Records provided Start Marker

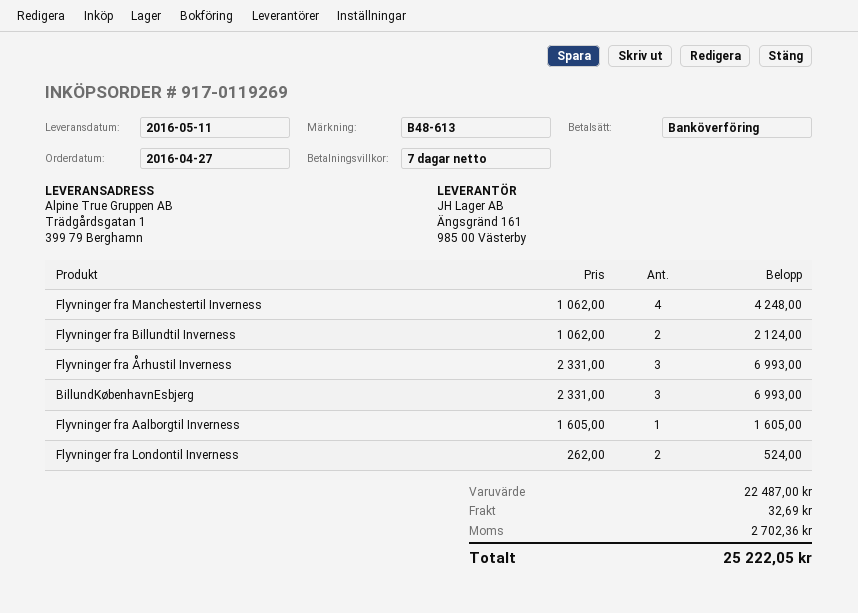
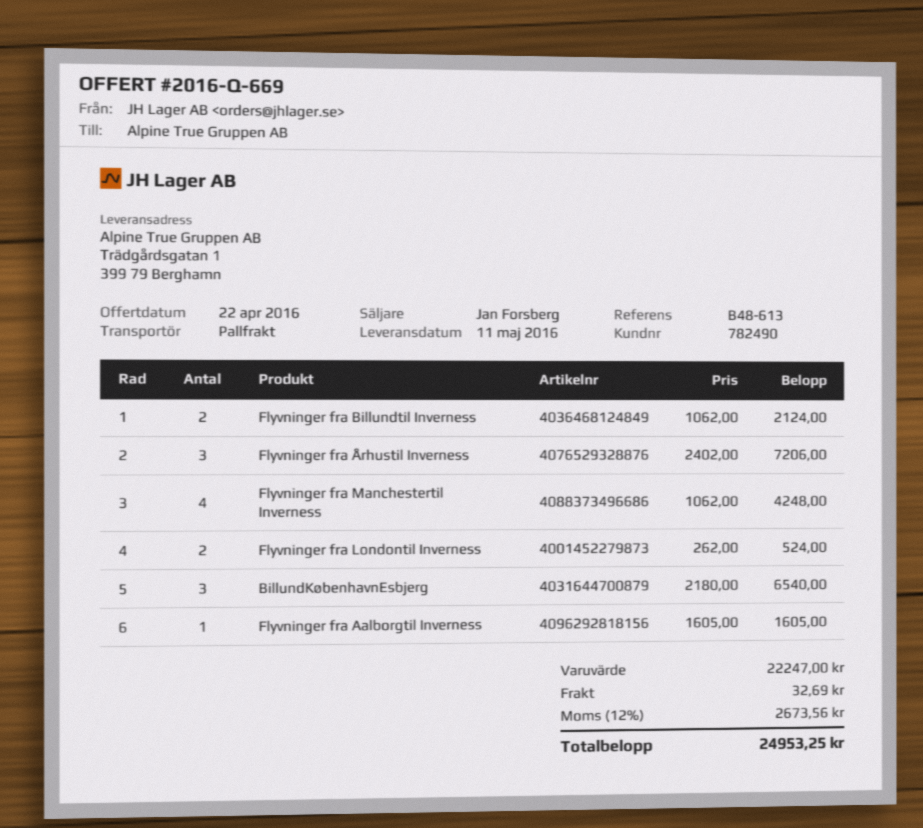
Flyvninger fra Århustil Inverness: 3 x 2331.00 = 6993.00 -> 3 x 2402.00 = 7206.00
BillundKøbenhavnEsbjerg: 3 x 2331.00 = 6993.00 -> 3 x 2180.00 = 6540.00
subtotal: 22487.00 -> 22247.00
tax: 2702.36 -> 2673.56
total: 25222.05 -> 24953.25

Records provided End Marker

> To do: Word for word, set down every record, keeping the images out.

> Answer section:
Flyvninger fra Århustil Inverness: 3 x 2331.00 = 6993.00 -> 3 x 2402.00 = 7206.00
BillundKøbenhavnEsbjerg: 3 x 2331.00 = 6993.00 -> 3 x 2180.00 = 6540.00
subtotal: 22487.00 -> 22247.00
tax: 2702.36 -> 2673.56
total: 25222.05 -> 24953.25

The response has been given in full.